#### Goal of the exercise
From the first line of the data below through the line holding "[138,500,239,520] messagebox ->", write out each line exactly as it stands.

Version difference data
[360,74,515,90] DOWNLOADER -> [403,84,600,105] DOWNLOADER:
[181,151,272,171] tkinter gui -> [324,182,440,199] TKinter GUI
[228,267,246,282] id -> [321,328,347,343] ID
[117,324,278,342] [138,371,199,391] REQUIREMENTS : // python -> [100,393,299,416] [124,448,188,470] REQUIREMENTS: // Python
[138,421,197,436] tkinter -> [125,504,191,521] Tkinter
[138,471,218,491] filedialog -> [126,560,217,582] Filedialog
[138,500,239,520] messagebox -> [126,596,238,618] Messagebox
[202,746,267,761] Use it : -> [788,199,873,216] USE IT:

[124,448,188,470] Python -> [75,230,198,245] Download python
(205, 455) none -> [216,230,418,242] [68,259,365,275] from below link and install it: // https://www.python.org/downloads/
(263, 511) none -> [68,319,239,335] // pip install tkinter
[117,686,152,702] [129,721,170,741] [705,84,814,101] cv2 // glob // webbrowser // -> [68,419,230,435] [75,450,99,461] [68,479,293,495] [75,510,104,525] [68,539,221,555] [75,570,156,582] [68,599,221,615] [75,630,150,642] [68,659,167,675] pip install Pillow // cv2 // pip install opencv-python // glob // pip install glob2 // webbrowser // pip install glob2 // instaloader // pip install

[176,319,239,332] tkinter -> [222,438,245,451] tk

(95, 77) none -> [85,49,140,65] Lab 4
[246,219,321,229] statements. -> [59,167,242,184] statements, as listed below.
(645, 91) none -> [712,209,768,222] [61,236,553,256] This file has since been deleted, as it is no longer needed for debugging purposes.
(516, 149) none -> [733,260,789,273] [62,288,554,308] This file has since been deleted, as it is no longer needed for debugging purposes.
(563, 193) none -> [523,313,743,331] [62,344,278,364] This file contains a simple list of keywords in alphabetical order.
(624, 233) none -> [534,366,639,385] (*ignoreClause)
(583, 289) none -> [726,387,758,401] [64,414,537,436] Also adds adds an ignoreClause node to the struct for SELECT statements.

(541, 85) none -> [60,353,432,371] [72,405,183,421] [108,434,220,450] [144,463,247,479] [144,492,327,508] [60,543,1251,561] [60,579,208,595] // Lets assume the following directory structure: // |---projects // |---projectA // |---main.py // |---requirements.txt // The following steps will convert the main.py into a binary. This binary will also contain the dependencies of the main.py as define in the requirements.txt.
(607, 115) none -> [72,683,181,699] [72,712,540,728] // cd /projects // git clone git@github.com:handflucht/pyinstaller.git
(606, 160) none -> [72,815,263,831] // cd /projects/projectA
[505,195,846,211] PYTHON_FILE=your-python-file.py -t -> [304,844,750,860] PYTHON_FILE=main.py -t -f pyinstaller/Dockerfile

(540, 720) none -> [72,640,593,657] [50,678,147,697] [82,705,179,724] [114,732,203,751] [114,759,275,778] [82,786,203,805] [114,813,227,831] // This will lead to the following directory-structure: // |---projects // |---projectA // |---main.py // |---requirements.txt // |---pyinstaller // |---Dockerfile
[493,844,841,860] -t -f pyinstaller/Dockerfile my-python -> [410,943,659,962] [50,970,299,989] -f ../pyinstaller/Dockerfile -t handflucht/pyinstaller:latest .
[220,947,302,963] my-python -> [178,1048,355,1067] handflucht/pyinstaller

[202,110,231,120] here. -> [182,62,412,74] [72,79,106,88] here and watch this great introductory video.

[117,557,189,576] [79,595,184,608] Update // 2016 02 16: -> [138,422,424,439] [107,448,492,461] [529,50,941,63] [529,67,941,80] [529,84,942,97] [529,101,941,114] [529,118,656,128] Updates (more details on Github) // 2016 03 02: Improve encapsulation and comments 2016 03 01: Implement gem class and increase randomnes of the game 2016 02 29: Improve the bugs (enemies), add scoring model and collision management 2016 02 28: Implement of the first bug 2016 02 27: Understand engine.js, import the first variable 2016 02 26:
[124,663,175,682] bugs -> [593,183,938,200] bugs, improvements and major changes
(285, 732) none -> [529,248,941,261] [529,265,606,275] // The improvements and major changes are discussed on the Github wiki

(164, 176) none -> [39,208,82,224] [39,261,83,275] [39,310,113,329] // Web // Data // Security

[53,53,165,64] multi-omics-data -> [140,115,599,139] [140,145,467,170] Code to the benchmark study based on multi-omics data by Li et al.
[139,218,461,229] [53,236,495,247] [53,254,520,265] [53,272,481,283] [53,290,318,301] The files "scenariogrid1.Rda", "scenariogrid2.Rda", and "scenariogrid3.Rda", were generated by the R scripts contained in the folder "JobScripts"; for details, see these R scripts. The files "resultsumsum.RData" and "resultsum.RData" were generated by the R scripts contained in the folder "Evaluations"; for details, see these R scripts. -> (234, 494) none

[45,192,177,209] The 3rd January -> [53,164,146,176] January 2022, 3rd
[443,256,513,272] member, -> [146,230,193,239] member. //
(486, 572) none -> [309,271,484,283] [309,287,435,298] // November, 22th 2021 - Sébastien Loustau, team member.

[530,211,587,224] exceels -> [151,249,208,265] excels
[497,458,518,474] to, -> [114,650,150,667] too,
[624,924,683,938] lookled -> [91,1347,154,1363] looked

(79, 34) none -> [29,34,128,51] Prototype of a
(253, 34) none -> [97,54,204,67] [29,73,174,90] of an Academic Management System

#### Answer to this task
[360,74,515,90] DOWNLOADER -> [403,84,600,105] DOWNLOADER:
[181,151,272,171] tkinter gui -> [324,182,440,199] TKinter GUI
[228,267,246,282] id -> [321,328,347,343] ID
[117,324,278,342] [138,371,199,391] REQUIREMENTS : // python -> [100,393,299,416] [124,448,188,470] REQUIREMENTS: // Python
[138,421,197,436] tkinter -> [125,504,191,521] Tkinter
[138,471,218,491] filedialog -> [126,560,217,582] Filedialog
[138,500,239,520] messagebox -> [126,596,238,618] Messagebox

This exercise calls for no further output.